## WHAT YOU NEED TO DO
A faithful copy of the entries is required, with no images in it.

[Collection entries]
■ ■ ■ ■

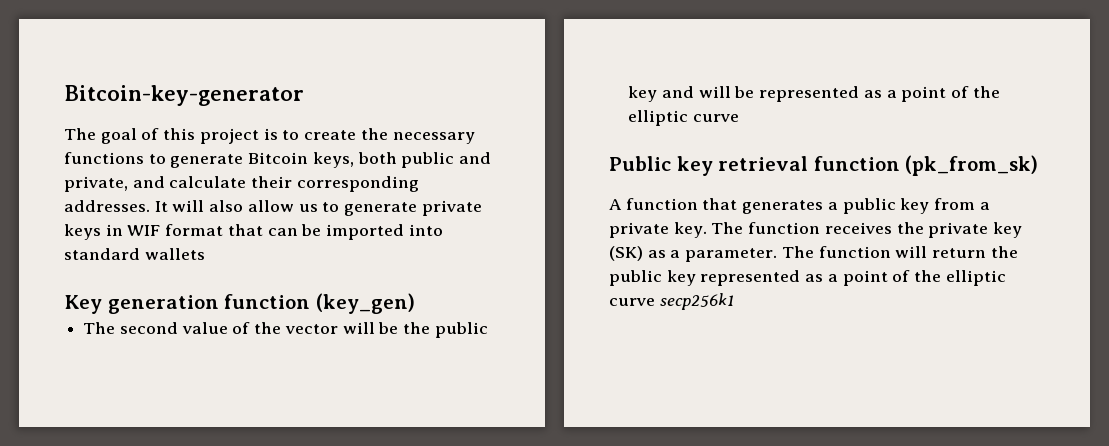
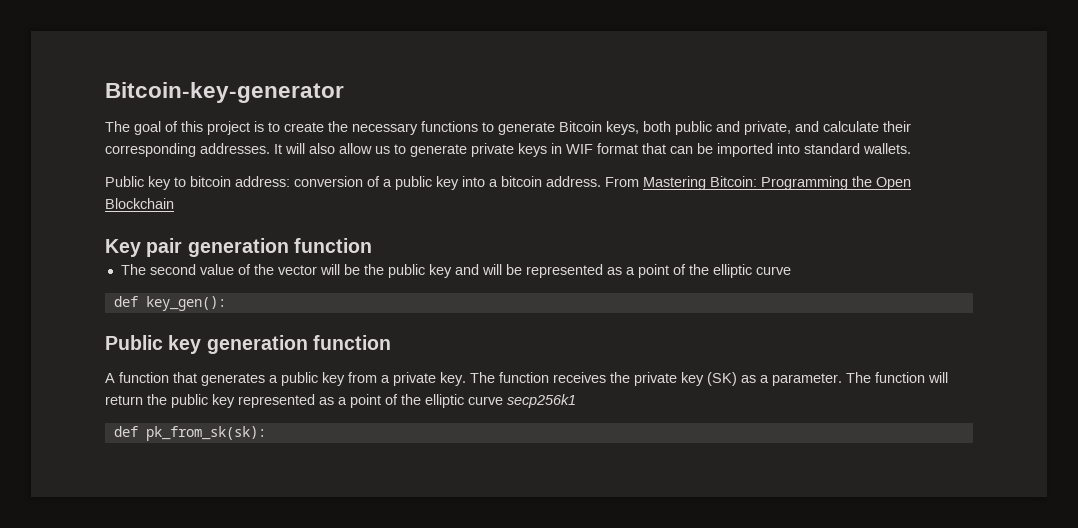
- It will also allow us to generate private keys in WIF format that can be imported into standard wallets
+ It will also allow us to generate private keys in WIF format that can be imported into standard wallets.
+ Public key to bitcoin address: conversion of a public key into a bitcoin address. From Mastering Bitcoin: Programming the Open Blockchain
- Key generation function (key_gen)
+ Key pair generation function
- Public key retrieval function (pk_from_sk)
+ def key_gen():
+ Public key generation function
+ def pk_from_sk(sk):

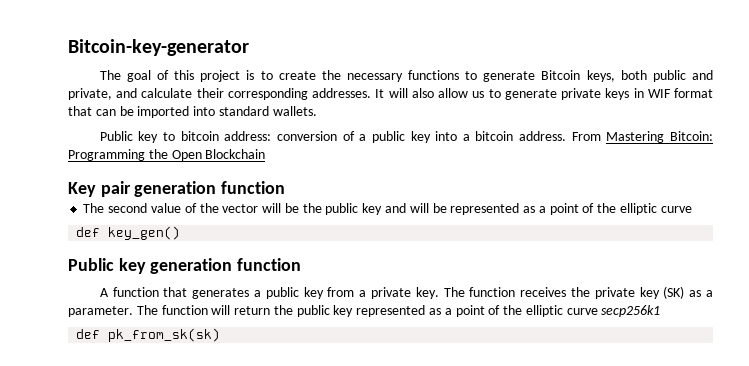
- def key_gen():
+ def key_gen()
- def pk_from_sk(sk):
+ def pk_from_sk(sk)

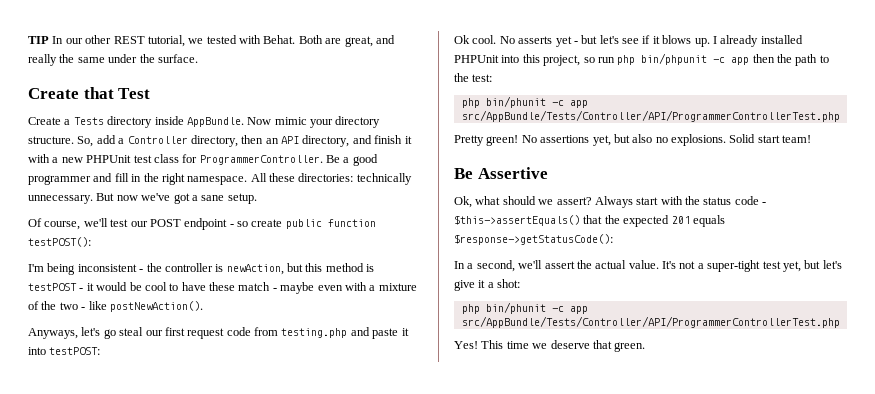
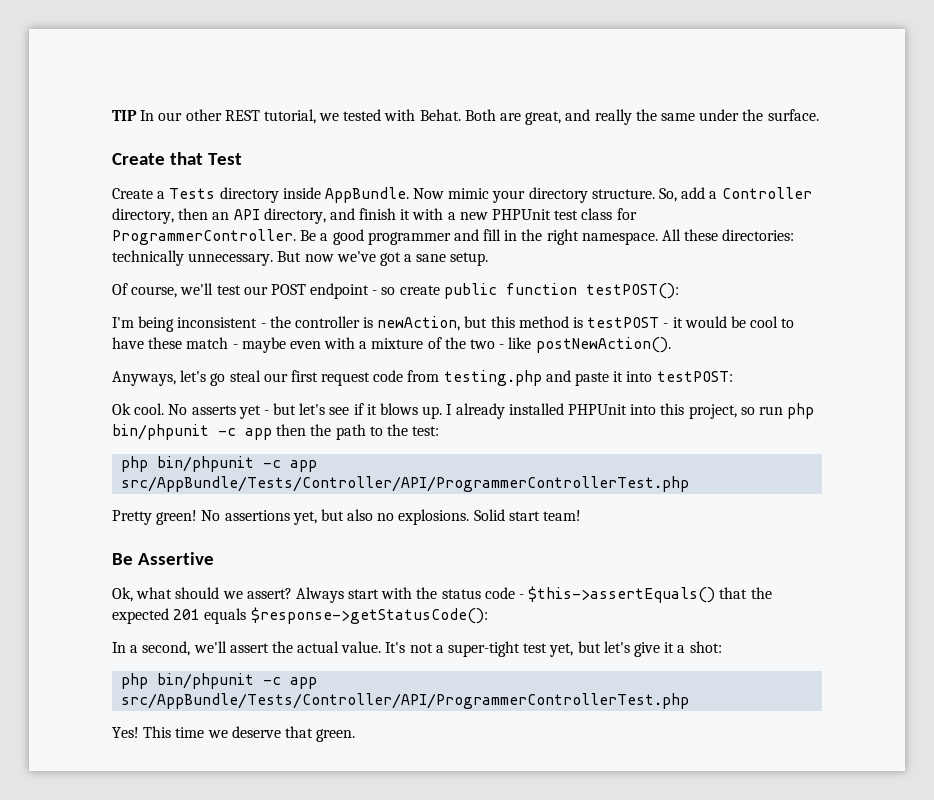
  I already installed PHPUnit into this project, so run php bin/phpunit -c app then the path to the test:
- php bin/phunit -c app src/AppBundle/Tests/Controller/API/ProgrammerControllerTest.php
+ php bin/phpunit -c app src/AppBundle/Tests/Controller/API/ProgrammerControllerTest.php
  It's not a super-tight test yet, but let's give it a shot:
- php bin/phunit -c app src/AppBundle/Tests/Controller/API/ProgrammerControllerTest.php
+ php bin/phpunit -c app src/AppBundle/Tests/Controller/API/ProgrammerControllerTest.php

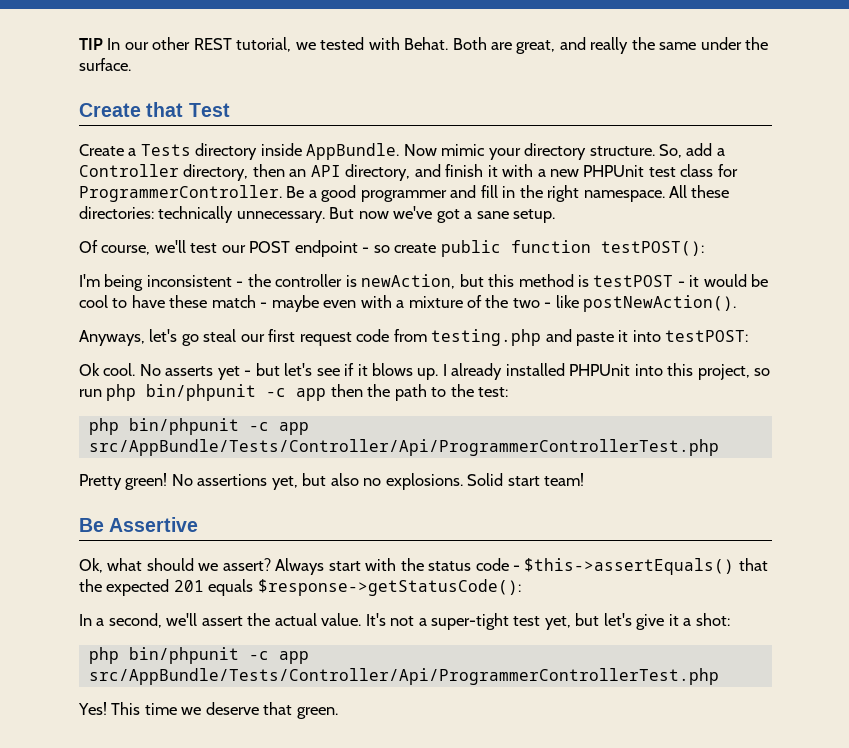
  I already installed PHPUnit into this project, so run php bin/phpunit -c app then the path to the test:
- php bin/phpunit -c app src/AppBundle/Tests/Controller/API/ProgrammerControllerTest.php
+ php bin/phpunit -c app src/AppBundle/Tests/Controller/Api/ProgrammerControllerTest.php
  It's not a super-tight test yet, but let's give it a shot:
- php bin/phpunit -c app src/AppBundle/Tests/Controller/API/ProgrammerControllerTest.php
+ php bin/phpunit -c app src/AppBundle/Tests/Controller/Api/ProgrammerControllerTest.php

■ ■ ■ ■

## EXERCISE SOLUTION
- It will also allow us to generate private keys in WIF format that can be imported into standard wallets
+ It will also allow us to generate private keys in WIF format that can be imported into standard wallets.
+ Public key to bitcoin address: conversion of a public key into a bitcoin address. From Mastering Bitcoin: Programming the Open Blockchain
- Key generation function (key_gen)
+ Key pair generation function
- Public key retrieval function (pk_from_sk)
+ def key_gen():
+ Public key generation function
+ def pk_from_sk(sk):

- def key_gen():
+ def key_gen()
- def pk_from_sk(sk):
+ def pk_from_sk(sk)

  I already installed PHPUnit into this project, so run php bin/phpunit -c app then the path to the test:
- php bin/phunit -c app src/AppBundle/Tests/Controller/API/ProgrammerControllerTest.php
+ php bin/phpunit -c app src/AppBundle/Tests/Controller/API/ProgrammerControllerTest.php
  It's not a super-tight test yet, but let's give it a shot:
- php bin/phunit -c app src/AppBundle/Tests/Controller/API/ProgrammerControllerTest.php
+ php bin/phpunit -c app src/AppBundle/Tests/Controller/API/ProgrammerControllerTest.php

  I already installed PHPUnit into this project, so run php bin/phpunit -c app then the path to the test:
- php bin/phpunit -c app src/AppBundle/Tests/Controller/API/ProgrammerControllerTest.php
+ php bin/phpunit -c app src/AppBundle/Tests/Controller/Api/ProgrammerControllerTest.php
  It's not a super-tight test yet, but let's give it a shot:
- php bin/phpunit -c app src/AppBundle/Tests/Controller/API/ProgrammerControllerTest.php
+ php bin/phpunit -c app src/AppBundle/Tests/Controller/Api/ProgrammerControllerTest.php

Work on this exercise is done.